BergenBergen BergenBergen
2021-04-02 06:16:02 UTC
Hi!
I have some webapps that need Let's Encrypt certificates. I currently
use relayd to forward matching hostnames to my Ruby on Rails ports
(https://puma.io/), and was wondering what would be the ideal way of
adding ACME Challenge support to this setup?
So far I've added an ACME challenge table, a port and a forward rule.
I've also enabled httpd, and attempted to set up a catch-all directive
listening on port 5000. Unfortunately though it doesn't work, so any
feedback or criticism would be greatly appreciated!
Thanks!
Regards,
Murk
--
% acme-client -v mysite.com
acme-client: Fetching http://mysite.com/.well-known/acme-challenge
/TgxaQYLZ0iwwH4VR-Ss5Zf6sBGxlKvn8ra8V-o4SpLs: Connection refused
--
# relayd.conf
localhost="lo0"
ext_if="vio0"
table <acme_challenge> { $localhost }
acme_challenge_port="5000"
table <mysite> { $localhost }
mysite_port="8080"
table <mysite2> { $localhost }
mysite2_port="8081"
http protocol "http" {
pass request quick path "/.well-known/acme-challenge/*" forward to
<acme_challenge>
pass request header "Host" value "mysite.com" forward to <mysite>
pass request header "Host" value "www.mysite.com" forward to <mysite>
pass request header "Host" value "mysite2.com" forward to <mysite2>
pass request header "Host" value "www.mysite2.com" forward to <mysite2>
}
http protocol "https" {
pass request header "Host" value "mysite.com" forward to <mysite>
pass request header "Host" value "www.mysite.com" forward to <mysite>
tls keypair "mysite"
pass request header "Host" value "mysite2.com" forward to <mysite2>
pass request header "Host" value "www.mysite2.com" forward to <mysite2>
tls keypair "mysite2"
# Preserve address headers
match header set "X-Client-IP" value "$REMOTE_ADDR:$REMOTE_PORT"

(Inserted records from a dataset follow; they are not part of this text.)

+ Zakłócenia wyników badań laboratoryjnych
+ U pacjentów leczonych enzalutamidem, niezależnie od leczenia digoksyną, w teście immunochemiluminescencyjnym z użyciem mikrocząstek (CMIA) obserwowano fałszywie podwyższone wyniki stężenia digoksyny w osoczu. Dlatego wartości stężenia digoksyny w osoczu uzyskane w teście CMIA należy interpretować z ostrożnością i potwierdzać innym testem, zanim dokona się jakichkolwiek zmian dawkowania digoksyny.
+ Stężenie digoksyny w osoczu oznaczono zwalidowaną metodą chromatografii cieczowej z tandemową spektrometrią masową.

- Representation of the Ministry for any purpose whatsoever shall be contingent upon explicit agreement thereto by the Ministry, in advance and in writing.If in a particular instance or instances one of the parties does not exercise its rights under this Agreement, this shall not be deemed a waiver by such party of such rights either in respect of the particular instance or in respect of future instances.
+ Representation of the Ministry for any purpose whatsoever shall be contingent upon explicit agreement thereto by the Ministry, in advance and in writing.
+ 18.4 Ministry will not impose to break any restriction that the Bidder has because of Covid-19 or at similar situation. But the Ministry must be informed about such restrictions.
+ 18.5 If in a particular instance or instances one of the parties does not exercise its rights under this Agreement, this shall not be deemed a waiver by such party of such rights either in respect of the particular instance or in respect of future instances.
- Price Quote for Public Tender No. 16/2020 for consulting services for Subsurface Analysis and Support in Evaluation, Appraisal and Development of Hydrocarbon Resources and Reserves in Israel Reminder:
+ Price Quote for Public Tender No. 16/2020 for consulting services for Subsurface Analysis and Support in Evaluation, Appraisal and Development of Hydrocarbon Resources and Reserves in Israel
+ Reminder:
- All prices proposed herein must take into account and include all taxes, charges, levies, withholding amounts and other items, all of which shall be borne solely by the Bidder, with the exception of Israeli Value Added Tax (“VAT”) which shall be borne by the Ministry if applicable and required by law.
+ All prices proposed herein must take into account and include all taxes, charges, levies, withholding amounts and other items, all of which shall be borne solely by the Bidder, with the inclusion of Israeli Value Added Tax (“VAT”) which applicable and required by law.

match header set "X-Forwarded-For" value "$REMOTE_ADDR"
match header set "X-Forwarded-By" value "$SERVER_ADDR:$SERVER_PORT"
# Best practice security headers
# https://securityheaders.com/
match response header remove "Server"
match response header set "X-Frame-Options" value "SAMEORIGIN"
match response header set "X-XSS-Protection" value "1; mode=block"
match response header set "Referrer-Policy" value "strict-origin"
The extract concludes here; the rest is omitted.